If you're unsure which class to use, the Path
class is likely the right choice. It automatically adapts to the OS and allows interaction with the file system without restrictions. In this article, we'll cover all classes but focus specifically on Path
.
Let's start small by creating a variable of type Path
:
>>> PathExample = Path('Hostman', 'Cloud', 'Pathlib')
>>> PathExample
WindowsPath('Hostman/Cloud/Pathlib')
As we can see, the module automatically adapts to the operating system — in this case, Windows 10. The constructor Path(args)
creates a new Path
instance, accepting directories, files, or other paths as arguments.
The PathExample
is a relative path. We need to add the root directory to make it an absolute path.
Using the Path.home()
and Path.cwd()
methods, we can get the current user's home directory and the current working directory:
>>> Path.home()
WindowsPath('C:/Users/Blog')
>>> Path.cwd()
WindowsPath('C:/Users/Blog/AppData/Local/Programs/Python/Python310')
Let's make PathExample
an absolute path and explore other aspects of working with pathlib
:
>>> PathExample = Path.home() / PathExample
>>> PathExample
WindowsPath('C:/Users/Blog/Hostman/Cloud/Pathlib')
Using the /
operator, we can concatenate paths to create new ones.
The Python pathlib
module provides various methods and properties to retrieve information about file paths. For illustration, let's create a new variable AttributeExample
and append a file to the path:
>>> AttributeExample = PathExample / 'file.txt'
>>> AttributeExample
WindowsPath('C:/Users/Blog/Hostman/Cloud/Pathlib/file.txt')
To retrieve the drive letter or name, use the .drive
property:
>>> AttributeExample.drive
'C:'
You can get parent directories using two properties: .parent
and .parents[n]
.
The .parent
property returns the immediate parent directory:
>>> AttributeExample.parent
WindowsPath('C:/Users/Blog/Hostman/Cloud/Pathlib')
To get higher-level parent directories, you can either call .parent
multiple times:
>>> AttributeExample.parent.parent
WindowsPath('C:/Users/Blog/Hostman/Cloud')
Or use .parents[n]
to retrieve the nth ancestor:
>>> AttributeExample.parents[3]
WindowsPath('C:/Users/Blog')
To get the file name, use the .name
property:
>>> AttributeExample.name
'file.txt'
To get the file extension, use the .suffix
property (or .suffixes
for multiple extensions, such as .tar.gz
):
>>> AttributeExample.suffix
'.txt'
>>> Path('file.tar.gz').suffixes
['.tar', '.gz']
To check if the path is absolute, use the .is_absolute()
method:
>>> AttributeExample.is_absolute()
True
To split the path into its individual components, use the .parts
property:
>>> AttributeExample.parts
('C:\\', 'Users', 'Blog', 'Hostman', 'Cloud', 'Pathlib', 'file.txt')

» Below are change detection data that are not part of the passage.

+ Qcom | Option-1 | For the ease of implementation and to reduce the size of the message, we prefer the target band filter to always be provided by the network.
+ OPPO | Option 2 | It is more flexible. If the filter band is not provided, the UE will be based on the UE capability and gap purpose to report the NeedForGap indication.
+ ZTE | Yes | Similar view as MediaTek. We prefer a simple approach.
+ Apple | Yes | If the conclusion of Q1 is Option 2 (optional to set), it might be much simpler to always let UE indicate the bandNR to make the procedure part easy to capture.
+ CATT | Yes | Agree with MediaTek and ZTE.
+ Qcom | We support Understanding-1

You can compare paths using both comparison operators and various methods.
You can check if two paths are the same:
>>> Path('hostman') == Path('HOSTMAN')
True
Note: On UNIX-based systems, case sensitivity matters, so the result would be False:
>>> PurePosixPath('hostman') == PurePosixPath('HOSTMAN')
False
This is because Windows file systems are case-insensitive, unlike UNIX-based systems.

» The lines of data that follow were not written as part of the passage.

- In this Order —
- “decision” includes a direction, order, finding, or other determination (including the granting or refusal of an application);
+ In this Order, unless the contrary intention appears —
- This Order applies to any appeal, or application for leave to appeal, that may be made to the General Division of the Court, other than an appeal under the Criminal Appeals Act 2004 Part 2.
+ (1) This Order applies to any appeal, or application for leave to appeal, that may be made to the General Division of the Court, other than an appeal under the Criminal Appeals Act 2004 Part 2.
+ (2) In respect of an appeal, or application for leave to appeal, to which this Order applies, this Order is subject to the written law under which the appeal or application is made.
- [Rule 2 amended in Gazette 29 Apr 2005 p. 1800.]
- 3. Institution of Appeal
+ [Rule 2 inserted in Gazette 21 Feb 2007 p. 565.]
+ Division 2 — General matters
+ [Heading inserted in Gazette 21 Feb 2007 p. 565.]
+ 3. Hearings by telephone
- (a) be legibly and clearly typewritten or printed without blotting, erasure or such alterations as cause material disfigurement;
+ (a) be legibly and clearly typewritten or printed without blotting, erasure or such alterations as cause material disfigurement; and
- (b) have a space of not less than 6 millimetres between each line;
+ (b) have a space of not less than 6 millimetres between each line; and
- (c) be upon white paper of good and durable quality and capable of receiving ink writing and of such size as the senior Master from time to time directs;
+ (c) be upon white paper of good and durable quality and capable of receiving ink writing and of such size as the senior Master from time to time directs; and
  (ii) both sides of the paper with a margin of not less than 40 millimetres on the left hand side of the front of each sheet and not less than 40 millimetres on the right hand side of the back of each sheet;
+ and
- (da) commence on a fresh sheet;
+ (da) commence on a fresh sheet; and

You can check if one path is part of another using .is_relative_to()
:
>>> CompareExample = AttributeExample
>>> CompareExample.is_relative_to('C:')
True
>>> CompareExample.is_relative_to('D:/')
False
You can also use patterns for matching with the .match()
method:
>>> CompareExample.match('*.txt')
True
To create directories using the pathlib
module, you can use the .mkdir(parents=True/False, exist_ok=True/False)
method. This method takes two boolean parameters in addition to the path where the folder is to be created:
parents
: If True, it creates any necessary parent directories. If False, it raises an error if they don't exist.
exist_ok
: Determines whether an error should be raised if the directory already exists.

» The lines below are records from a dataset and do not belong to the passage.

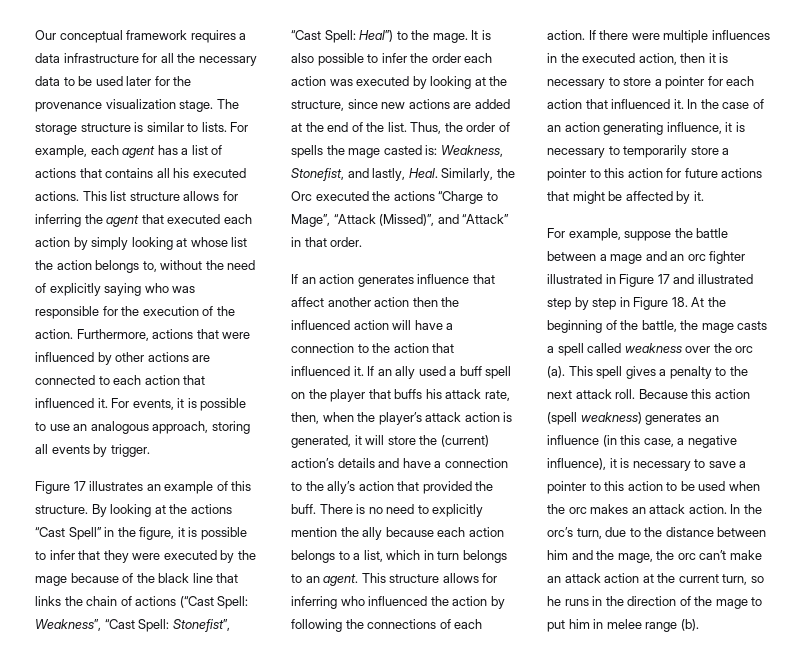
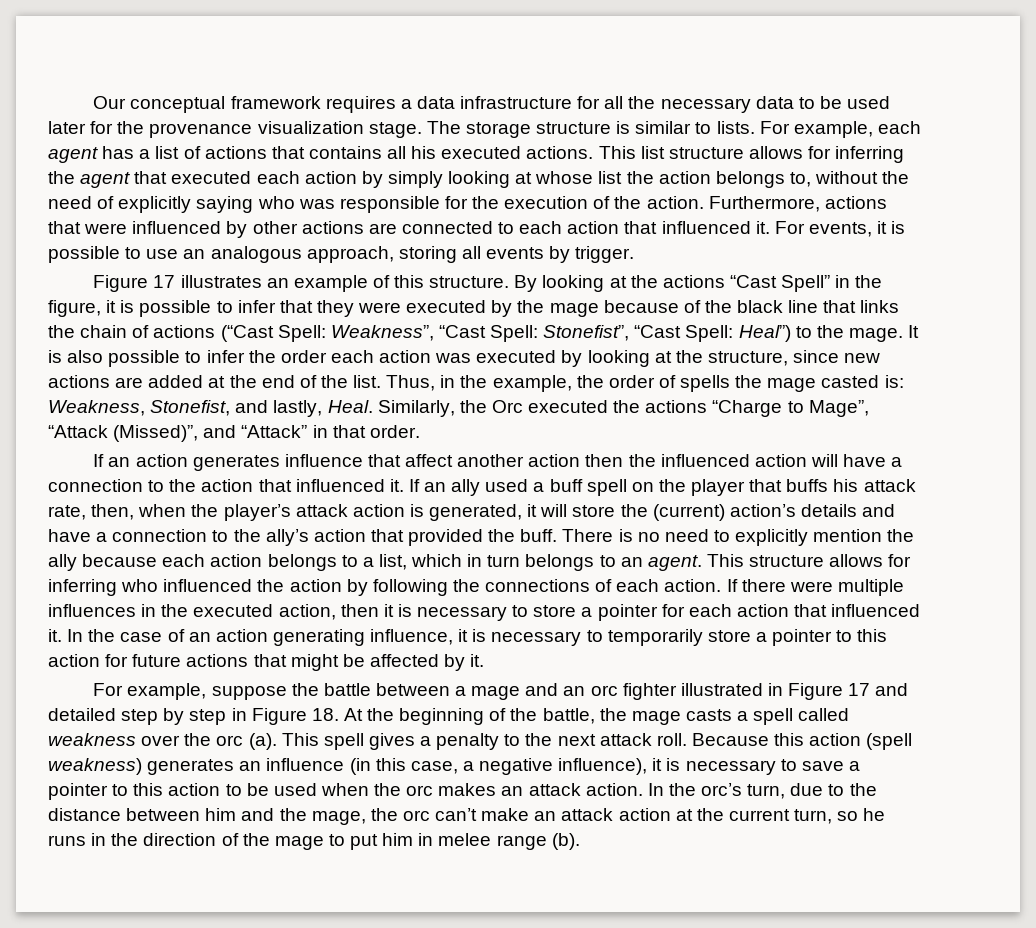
- Thus, the order of spells the mage casted is: Weakness, Stonefist, and lastly, Heal.
+ Thus, in the example, the order of spells the mage casted is: Weakness, Stonefist, and lastly, Heal.
- For example, suppose the battle between a mage and an orc fighter illustrated in Figure 17 and illustrated step by step in Figure 18. At the beginning of the battle, the mage casts a spell called weakness over the orc (a).
+ For example, suppose the battle between a mage and an orc fighter illustrated in Figure 17 and detailed step by step in Figure 18. At the beginning of the battle, the mage casts a spell called weakness over the orc (a).

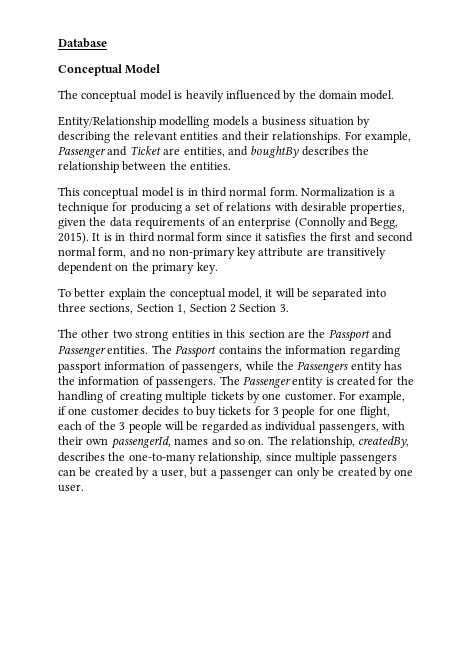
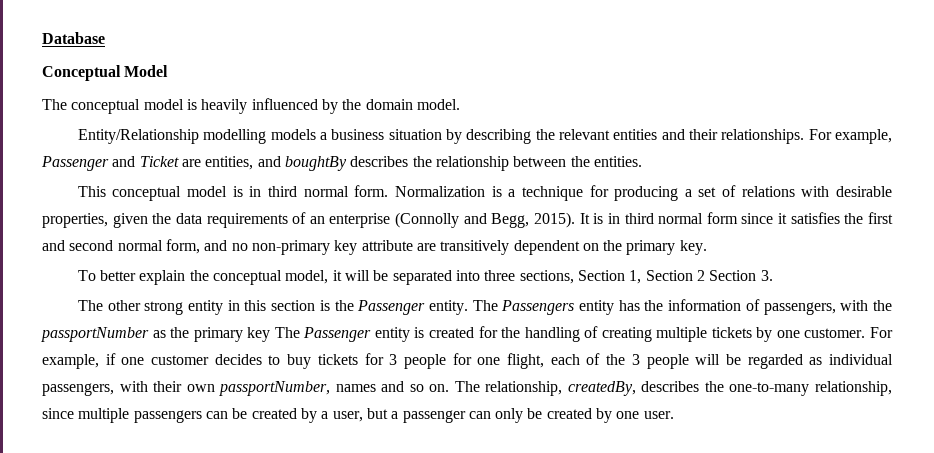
- The other two strong entities in this section are the Passport and Passenger entities. The Passport contains the information regarding passport information of passengers, while the Passengers entity has the information of passengers. The Passenger entity is created for the handling of creating multiple tickets by one customer.
+ The other strong entity in this section is the Passenger entity. The Passengers entity has the information of passengers, with the passportNumber as the primary key The Passenger entity is created for the handling of creating multiple tickets by one customer.
- For example, if one customer decides to buy tickets for 3 people for one flight, each of the 3 people will be regarded as individual passengers, with their own passengerId, names and so on.
+ For example, if one customer decides to buy tickets for 3 people for one flight, each of the 3 people will be regarded as individual passengers, with their own passportNumber, names and so on.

Let's create a folder CreateExample
, but first, check if such a directory already exists using the .is_dir()
method:
>>> CreateExample = CompareExample
>>> CreateExample.is_dir()
False
Now, let's create the folder:
>>> CreateExample.mkdir(parents=True, exist_ok=True)
>>> CreateExample.is_dir()
True
If you check the result in Windows Explorer, you will see that a directory (not a file) was created. To create an empty file, use the .touch()
method. But first, let's remove the file.txt
directory using the .rmdir()
method:
>>> CreateExample.rmdir()
>>> CreateExample.touch()
>>> CreateExample.is_file()
True
To delete files, use the .unlink()
method.
Let's create a more complex directory structure based on the existing folder:
>>> SearchingExample = CreateExample
>>> Hosting = Path(SearchingExample.parents[2], 'hosting/host.txt')
>>> Hosting.parent.mkdir(parents=True, exist_ok=True)
>>> Hosting.touch()
>>> Docker = Path(SearchingExample.parents[1], 'Docker/desk.txt')
>>> Docker.parent.mkdir(parents=True, exist_ok=True)
>>> Docker.touch()
We now have the following structure (starting from C:\Users\Blog\Hostman
):
Cloud
|— Pathlib
| `— file.txt
`— Docker
`— desk.txt
Hosting
`— host.txt
To search for files using pathlib
, you can use a for loop along with the .glob()
method:
>>> for file_cloud in SearchingExample.parents[2].glob('*.txt'):
print(file_cloud)
This code doesn't find anything because it doesn't search in subfolders. To search recursively in subdirectories, modify it as follows:
>>> for file_cloud in SearchingExample.parents[2].glob('**/*.txt'):
print(file_cloud)
...
C:\Users\Blog\Hostman\Cloud\Docker\desk.txt
C:\Users\Blog\Hostman\Cloud\Pathlib\file.txt
C:\Users\Blog\Hostman\hosting\host.txt
You can perform both reading and writing operations in text or binary mode. We'll focus on text mode. The pathlib
module provides four methods:
Reading: .read_text() and .read_bytes()
Writing: .write_text() and .write_bytes()
Let's write some important information to a file, for example, "Hostman offers really cool cloud servers!". This is definitely something worth saving:
>>> WRExample = SearchingExample
>>> WRExample.is_file()
True
>>> WRExample.write_text('Hostman offers really cool cloud servers!')
55 # Length of the message
>>> WRExample.read_text()
'Hostman offers really cool cloud servers!'
In conclusion, the pathlib
module is an essential tool for efficient file system management in Python. It allows developers to easily create, manipulate, and query file paths, regardless of the operating system. pathlib
simplifies tasks such as file creation, deletion, and searching by supporting both absolute and relative paths and providing detailed metadata access. Its flexibility and ease of use make it a preferred choice for modern Python development, allowing for cleaner, more maintainable code. Embracing pathlib
can significantly enhance productivity in any file-related project.